Task description — What is needed here is an exact repetition of the records below, beginning at the line that has "margin: 0 0 28px 0;" and stopping after the line that has "344px; top: 184px;".

(Items from a dataset)

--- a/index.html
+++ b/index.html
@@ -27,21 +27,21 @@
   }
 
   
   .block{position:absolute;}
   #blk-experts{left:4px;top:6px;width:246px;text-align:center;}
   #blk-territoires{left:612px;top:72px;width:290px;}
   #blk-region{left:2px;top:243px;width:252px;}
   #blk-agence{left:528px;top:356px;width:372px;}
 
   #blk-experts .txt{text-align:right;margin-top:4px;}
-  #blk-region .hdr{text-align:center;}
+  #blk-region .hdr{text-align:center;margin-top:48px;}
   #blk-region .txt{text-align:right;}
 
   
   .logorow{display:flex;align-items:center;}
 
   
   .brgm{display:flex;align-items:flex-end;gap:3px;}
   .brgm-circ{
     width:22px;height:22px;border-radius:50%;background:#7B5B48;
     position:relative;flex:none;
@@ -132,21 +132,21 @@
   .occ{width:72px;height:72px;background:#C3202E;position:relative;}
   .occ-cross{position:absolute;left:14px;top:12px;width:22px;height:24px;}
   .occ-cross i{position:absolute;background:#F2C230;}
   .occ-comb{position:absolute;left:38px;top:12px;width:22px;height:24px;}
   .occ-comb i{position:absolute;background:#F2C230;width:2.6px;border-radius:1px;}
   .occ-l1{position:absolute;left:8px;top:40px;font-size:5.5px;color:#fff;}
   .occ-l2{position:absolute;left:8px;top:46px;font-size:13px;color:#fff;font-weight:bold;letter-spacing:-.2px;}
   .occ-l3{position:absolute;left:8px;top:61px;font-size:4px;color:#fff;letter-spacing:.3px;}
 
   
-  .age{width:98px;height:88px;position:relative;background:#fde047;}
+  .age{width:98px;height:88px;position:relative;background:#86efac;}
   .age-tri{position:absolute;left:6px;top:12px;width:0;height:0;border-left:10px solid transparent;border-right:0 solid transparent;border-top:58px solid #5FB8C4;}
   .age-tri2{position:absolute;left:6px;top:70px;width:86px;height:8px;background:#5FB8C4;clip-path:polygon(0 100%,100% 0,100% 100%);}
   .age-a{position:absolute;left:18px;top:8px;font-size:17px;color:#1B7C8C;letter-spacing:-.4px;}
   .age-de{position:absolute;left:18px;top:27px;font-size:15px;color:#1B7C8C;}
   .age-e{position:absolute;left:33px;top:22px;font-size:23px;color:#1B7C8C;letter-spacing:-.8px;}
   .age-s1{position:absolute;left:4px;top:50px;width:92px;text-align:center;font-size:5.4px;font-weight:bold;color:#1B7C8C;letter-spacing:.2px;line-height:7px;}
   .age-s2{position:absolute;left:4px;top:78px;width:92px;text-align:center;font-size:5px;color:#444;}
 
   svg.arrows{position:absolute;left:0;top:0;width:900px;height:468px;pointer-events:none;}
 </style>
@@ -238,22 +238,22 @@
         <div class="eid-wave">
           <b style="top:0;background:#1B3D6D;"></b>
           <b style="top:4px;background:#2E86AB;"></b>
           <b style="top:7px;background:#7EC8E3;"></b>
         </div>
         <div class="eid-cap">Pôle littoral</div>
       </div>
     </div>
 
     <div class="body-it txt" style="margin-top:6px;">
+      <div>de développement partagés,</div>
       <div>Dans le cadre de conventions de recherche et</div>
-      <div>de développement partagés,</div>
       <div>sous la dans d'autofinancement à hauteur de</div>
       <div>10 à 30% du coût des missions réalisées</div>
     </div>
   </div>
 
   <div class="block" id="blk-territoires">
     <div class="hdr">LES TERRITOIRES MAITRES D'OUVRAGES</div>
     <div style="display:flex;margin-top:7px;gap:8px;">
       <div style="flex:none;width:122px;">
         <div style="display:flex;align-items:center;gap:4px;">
...
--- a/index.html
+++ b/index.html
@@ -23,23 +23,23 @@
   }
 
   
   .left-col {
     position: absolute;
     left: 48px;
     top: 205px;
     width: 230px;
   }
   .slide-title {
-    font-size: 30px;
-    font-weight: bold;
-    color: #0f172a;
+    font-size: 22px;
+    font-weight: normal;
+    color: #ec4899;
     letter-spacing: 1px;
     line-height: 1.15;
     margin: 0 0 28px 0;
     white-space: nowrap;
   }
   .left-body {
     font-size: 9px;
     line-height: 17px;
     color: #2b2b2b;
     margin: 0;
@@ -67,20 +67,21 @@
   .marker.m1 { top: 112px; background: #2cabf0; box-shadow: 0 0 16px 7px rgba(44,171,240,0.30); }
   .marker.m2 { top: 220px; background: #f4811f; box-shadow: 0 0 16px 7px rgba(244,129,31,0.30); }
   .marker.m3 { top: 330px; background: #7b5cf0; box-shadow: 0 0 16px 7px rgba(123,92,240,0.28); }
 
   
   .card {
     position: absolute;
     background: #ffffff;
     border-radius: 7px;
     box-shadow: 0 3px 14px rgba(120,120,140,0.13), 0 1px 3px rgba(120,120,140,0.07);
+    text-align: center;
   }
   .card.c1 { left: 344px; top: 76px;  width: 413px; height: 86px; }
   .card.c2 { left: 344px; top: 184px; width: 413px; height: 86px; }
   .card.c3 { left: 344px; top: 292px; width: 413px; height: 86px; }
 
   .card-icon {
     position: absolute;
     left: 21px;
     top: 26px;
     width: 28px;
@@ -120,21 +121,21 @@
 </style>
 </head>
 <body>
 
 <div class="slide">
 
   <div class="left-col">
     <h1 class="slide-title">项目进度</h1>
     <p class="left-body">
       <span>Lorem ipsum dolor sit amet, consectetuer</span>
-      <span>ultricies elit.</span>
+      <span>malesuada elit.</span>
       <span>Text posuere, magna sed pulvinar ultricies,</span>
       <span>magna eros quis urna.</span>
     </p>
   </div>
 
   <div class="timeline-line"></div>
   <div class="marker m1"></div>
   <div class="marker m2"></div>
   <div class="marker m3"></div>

Answer box —
     margin: 0 0 28px 0;
     white-space: nowrap;
   }
   .left-body {
     font-size: 9px;
     line-height: 17px;
     color: #2b2b2b;
     margin: 0;
@@ -67,20 +67,21 @@
   .marker.m1 { top: 112px; background: #2cabf0; box-shadow: 0 0 16px 7px rgba(44,171,240,0.30); }
   .marker.m2 { top: 220px; background: #f4811f; box-shadow: 0 0 16px 7px rgba(244,129,31,0.30); }
   .marker.m3 { top: 330px; background: #7b5cf0; box-shadow: 0 0 16px 7px rgba(123,92,240,0.28); }
 
   
   .card {
     position: absolute;
     background: #ffffff;
     border-radius: 7px;
     box-shadow: 0 3px 14px rgba(120,120,140,0.13), 0 1px 3px rgba(120,120,140,0.07);
+    text-align: center;
   }
   .card.c1 { left: 344px; top: 76px;  width: 413px; height: 86px; }
   .card.c2 { left: 344px; top: 184px; width: 413px; height: 86px; }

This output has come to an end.